> AIM OF THE TASK: Output the data below exactly, without images.

> User interface change data:

****

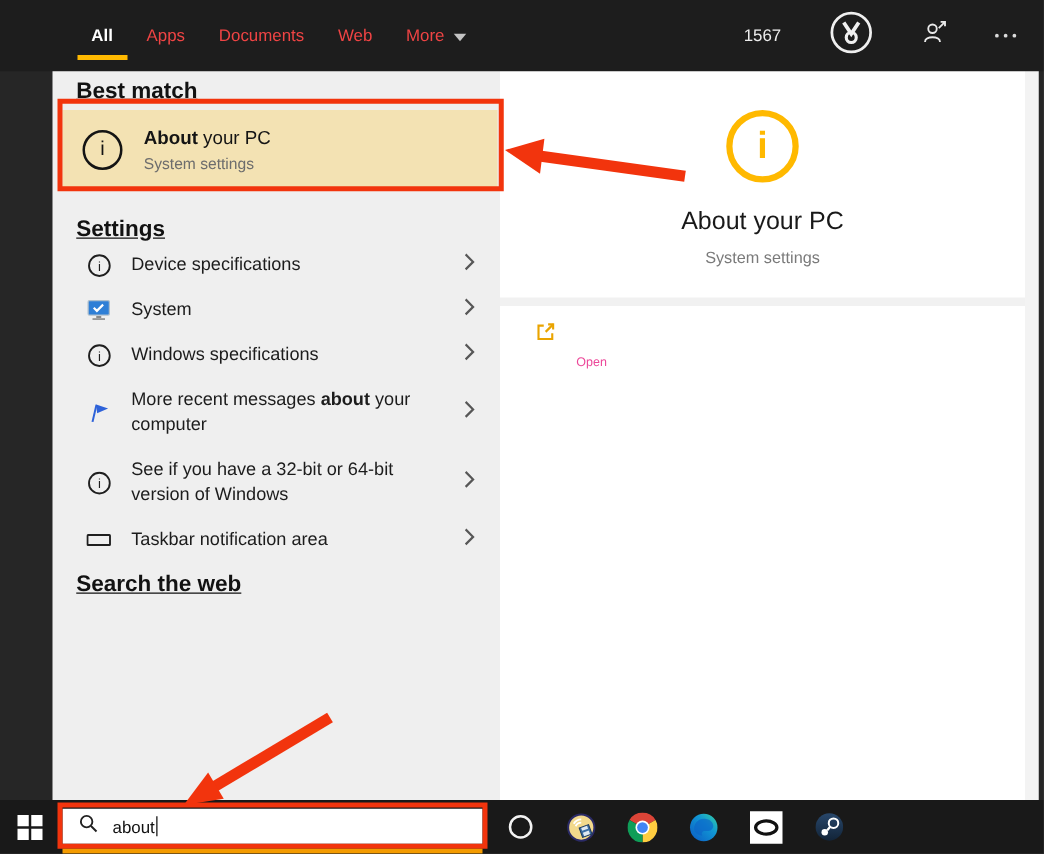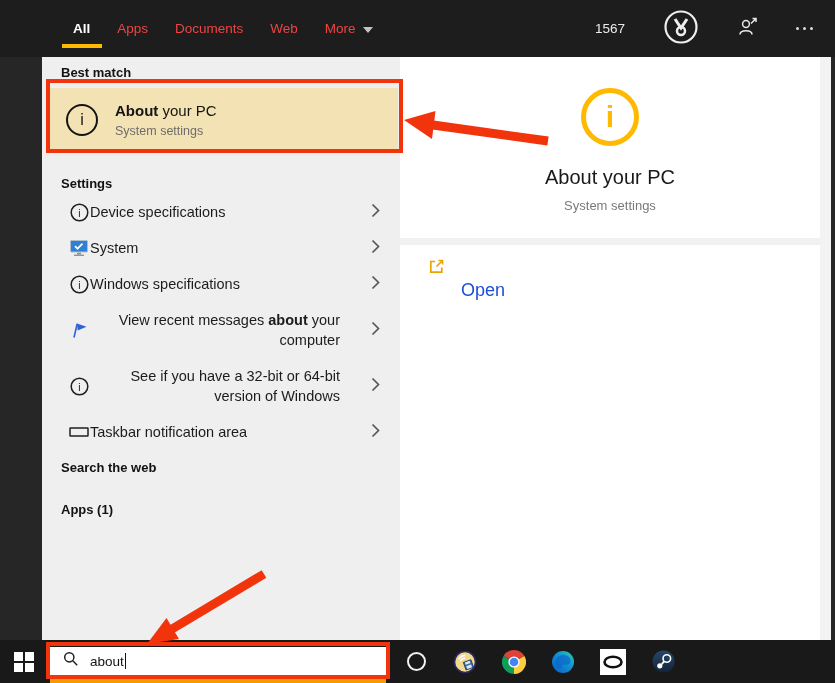--- a/index.html
+++ b/index.html
@@ -18,51 +18,51 @@
   .tab-underline { position:absolute; left:62px; top:44px; width:40px; height:4px; background:#ffb900; }
   .topbar-right { margin-left:auto; display:flex; align-items:center; gap:38px; margin-right:22px; }
   .points { color:#ececec; font-size:13.5px; }
   .dots { display:flex; gap:4px; align-items:center; }
   .dots i { width:3px; height:3px; border-radius:50%; background:#dcdcdc; }
 
   
   .left-panel { position:absolute; left:42px; top:57px; width:358px; height:583px; background:#efefef;
                 display:flex; flex-direction:column; }
   .sec { height:22px; display:flex; align-items:center; padding-left:19px;
-         font-size:13px; font-weight:bold; color:#121212; }
+         font-size:18px; font-weight:bold; color:#121212;text-decoration:underline; }
   .best-item { margin:5px 2px 0 8px; height:64px; background:#f3e2b3; display:flex; align-items:center;
                padding-left:16px; }
   .bm-icon { width:32px; height:32px; border-radius:50%; border:2px solid #141414; color:#141414;
              display:flex; align-items:center; justify-content:center; font-size:16px; font-style:normal; flex:none; }
   .bm-text { margin-left:17px; }
   .bm-title { font-size:15px; color:#141414; }
   .bm-title b { font-weight:bold; }
   .bm-sub { font-size:12.5px; color:#6d6d6d; margin-top:5px; }
 
   .row { min-height:36px; display:flex; align-items:center; padding:0 20px 0 26px; }
   .row.two { min-height:56px; }
   .row .ric { width:22px; flex:none; display:flex; justify-content:center; }
-  .row .rtext { font-size:14.5px; color:#1c1c1c; line-height:20px; max-width:250px;text-align:right; }
+  .row .rtext { margin-left:15px; font-size:14.5px; color:#1c1c1c; line-height:20px; max-width:250px; }
   .row .rtext b { font-weight:bold; }
   .row .chev { margin-left:auto; flex:none; }
   .muted { color:#8a8a8a; font-size:13px; }
   .webq { font-size:15px; color:#141414; }
   .mt6 { margin-top:6px; } .mt8 { margin-top:20px; } .mt10 { margin-top:10px; } .mt4 { margin-top:4px; }
 
   
   .right-panel { position:absolute; left:400px; top:57px; width:420px; height:583px; background:#ffffff; }
   .hero { height:181px; text-align:center; padding-top:31px; }
   .big-info { width:58px; height:58px; border:5px solid #ffb900; border-radius:50%;
               margin:0 auto; display:flex; align-items:center; justify-content:center;
               color:#ffb900; font-size:30px; font-weight:bold; font-style:normal; }
   .hero-title { margin-top:20px; font-size:20px; color:#191919; }
   .hero-sub { margin-top:9px; font-size:13px; color:#7a7a7a; }
   .band { height:7px; background:#f1f1f1; }
   .action-row { height:46px; display:flex; align-items:center; padding-left:28px; background:#fff; }
-  .action-label { margin-left:16px; font-size:18px; color:#1d4ed8;margin-top:44px; }
+  .action-label { margin-left:16px; font-size:10px; color:#ec4899;margin-top:44px; }
   .scroll-strip { position:absolute; left:820px; top:57px; width:11px; height:583px; background:#f3f3f3; }
 
   
   .taskbar { position:absolute; left:0; top:640px; width:835px; height:43px; background:#191919; }
   .start-btn { position:absolute; left:0; top:0; width:48px; height:43px;
                display:flex; align-items:center; justify-content:center; }
   .win-logo { display:grid; grid-template-columns:9px 9px; grid-template-rows:9px 9px; gap:2px; }
   .win-logo i { background:#fff; }
   .search-field { position:absolute; left:50px; top:7px; width:336px; height:28px; background:#fff;
                   display:flex; align-items:center; padding-left:13px; }
@@ -178,21 +178,21 @@
       </span>
     </div>
 
     <div class="row two">
       <span class="ric">
         <svg width="20" height="20" viewBox="0 0 20 20">
             <path d="M5 17.5 L8.2 3.8" stroke="#2e62d9" stroke-width="1.6"></path>
             <path d="M8 3.5 L17.5 6.8 L8.7 10.5 Z" fill="#2e62d9"></path>
           </svg>
       </span>
-      <span class="rtext"><span>View recent messages </span><b>about</b><span> your computer</span></span>
+      <span class="rtext"><span>More recent messages </span><b>about</b><span> your computer</span></span>
       <span class="chev">
         <svg width="9" height="15" viewBox="0 0 9 15">
             <path d="M1.5 1.5 L7.5 7.5 L1.5 13.5" stroke="#575757" stroke-width="1.7" fill="none"></path>
           </svg>
       </span>
     </div>
 
     <div class="row two">
       <span class="ric">
         <svg width="19" height="19" viewBox="0 0 19 19">
@@ -218,21 +218,20 @@
       <span class="chev">
         <svg width="9" height="15" viewBox="0 0 9 15">
             <path d="M1.5 1.5 L7.5 7.5 L1.5 13.5" stroke="#575757" stroke-width="1.7" fill="none"></path>
           </svg>
       </span>
     </div>
 
     <div class="sec mt6">Search the web</div>
 
 
-    <div class="sec mt8">Apps (1)</div>
   </div>
 
   <div class="right-panel">
     <div class="hero">
       <i class="big-info">i</i>
       <div class="hero-title">About your PC</div>
       <div class="hero-sub">System settings</div>
     </div>
     <div class="band"></div>
     <div class="action-row">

****

> SOLUTION TO THIS EXERCISE:
--- a/index.html
+++ b/index.html
@@ -18,51 +18,51 @@
   .tab-underline { position:absolute; left:62px; top:44px; width:40px; height:4px; background:#ffb900; }
   .topbar-right { margin-left:auto; display:flex; align-items:center; gap:38px; margin-right:22px; }
   .points { color:#ececec; font-size:13.5px; }
   .dots { display:flex; gap:4px; align-items:center; }
   .dots i { width:3px; height:3px; border-radius:50%; background:#dcdcdc; }
 
   
   .left-panel { position:absolute; left:42px; top:57px; width:358px; height:583px; background:#efefef;
                 display:flex; flex-direction:column; }
   .sec { height:22px; display:flex; align-items:center; padding-left:19px;
-         font-size:13px; font-weight:bold; color:#121212; }
+         font-size:18px; font-weight:bold; color:#121212;text-decoration:underline; }
   .best-item { margin:5px 2px 0 8px; height:64px; background:#f3e2b3; display:flex; align-items:center;
                padding-left:16px; }
   .bm-icon { width:32px; height:32px; border-radius:50%; border:2px solid #141414; color:#141414;
              display:flex; align-items:center; justify-content:center; font-size:16px; font-style:normal; flex:none; }
   .bm-text { margin-left:17px; }
   .bm-title { font-size:15px; color:#141414; }
   .bm-title b { font-weight:bold; }
   .bm-sub { font-size:12.5px; color:#6d6d6d; margin-top:5px; }
 
   .row { min-height:36px; display:flex; align-items:center; padding:0 20px 0 26px; }
   .row.two { min-height:56px; }
   .row .ric { width:22px; flex:none; display:flex; justify-content:center; }
-  .row .rtext { font-size:14.5px; color:#1c1c1c; line-height:20px; max-width:250px;text-align:right; }
+  .row .rtext { margin-left:15px; font-size:14.5px; color:#1c1c1c; line-height:20px; max-width:250px; }
   .row .rtext b { font-weight:bold; }
   .row .chev { margin-left:auto; flex:none; }
   .muted { color:#8a8a8a; font-size:13px; }
   .webq { font-size:15px; color:#141414; }
   .mt6 { margin-top:6px; } .mt8 { margin-top:20px; } .mt10 { margin-top:10px; } .mt4 { margin-top:4px; }
 
   
   .right-panel { position:absolute; left:400px; top:57px; width:420px; height:583px; background:#ffffff; }
   .hero { height:181px; text-align:center; padding-top:31px; }
   .big-info { width:58px; height:58px; border:5px solid #ffb900; border-radius:50%;
               margin:0 auto; display:flex; align-items:center; justify-content:center;
               color:#ffb900; font-size:30px; font-weight:bold; font-style:normal; }
   .hero-title { margin-top:20px; font-size:20px; color:#191919; }
   .hero-sub { margin-top:9px; font-size:13px; color:#7a7a7a; }
   .band { height:7px; background:#f1f1f1; }
   .action-row { height:46px; display:flex; align-items:center; padding-left:28px; background:#fff; }
-  .action-label { margin-left:16px; font-size:18px; color:#1d4ed8;margin-top:44px; }
+  .action-label { margin-left:16px; font-size:10px; color:#ec4899;margin-top:44px; }
   .scroll-strip { position:absolute; left:820px; top:57px; width:11px; height:583px; background:#f3f3f3; }
 
   
   .taskbar { position:absolute; left:0; top:640px; width:835px; height:43px; background:#191919; }
   .start-btn { position:absolute; left:0; top:0; width:48px; height:43px;
                display:flex; align-items:center; justify-content:center; }
   .win-logo { display:grid; grid-template-columns:9px 9px; grid-template-rows:9px 9px; gap:2px; }
   .win-logo i { background:#fff; }
   .search-field { position:absolute; left:50px; top:7px; width:336px; height:28px; background:#fff;
                   display:flex; align-items:center; padding-left:13px; }
@@ -178,21 +178,21 @@
       </span>
     </div>
 
     <div class="row two">
       <span class="ric">
         <svg width="20" height="20" viewBox="0 0 20 20">
             <path d="M5 17.5 L8.2 3.8" stroke="#2e62d9" stroke-width="1.6"></path>
             <path d="M8 3.5 L17.5 6.8 L8.7 10.5 Z" fill="#2e62d9"></path>
           </svg>
       </span>
-      <span class="rtext"><span>View recent messages </span><b>about</b><span> your computer</span></span>
+      <span class="rtext"><span>More recent messages </span><b>about</b><span> your computer</span></span>
       <span class="chev">
         <svg width="9" height="15" viewBox="0 0 9 15">
             <path d="M1.5 1.5 L7.5 7.5 L1.5 13.5" stroke="#575757" stroke-width="1.7" fill="none"></path>
           </svg>
       </span>
     </div>
 
     <div class="row two">
       <span class="ric">
         <svg width="19" height="19" viewBox="0 0 19 19">
@@ -218,21 +218,20 @@
       <span class="chev">
         <svg width="9" height="15" viewBox="0 0 9 15">
             <path d="M1.5 1.5 L7.5 7.5 L1.5 13.5" stroke="#575757" stroke-width="1.7" fill="none"></path>
           </svg>
       </span>
     </div>
 
     <div class="sec mt6">Search the web</div>
 
 
-    <div class="sec mt8">Apps (1)</div>
   </div>
 
   <div class="right-panel">
     <div class="hero">
       <i class="big-info">i</i>
       <div class="hero-title">About your PC</div>
       <div class="hero-sub">System settings</div>
     </div>
     <div class="band"></div>
     <div class="action-row">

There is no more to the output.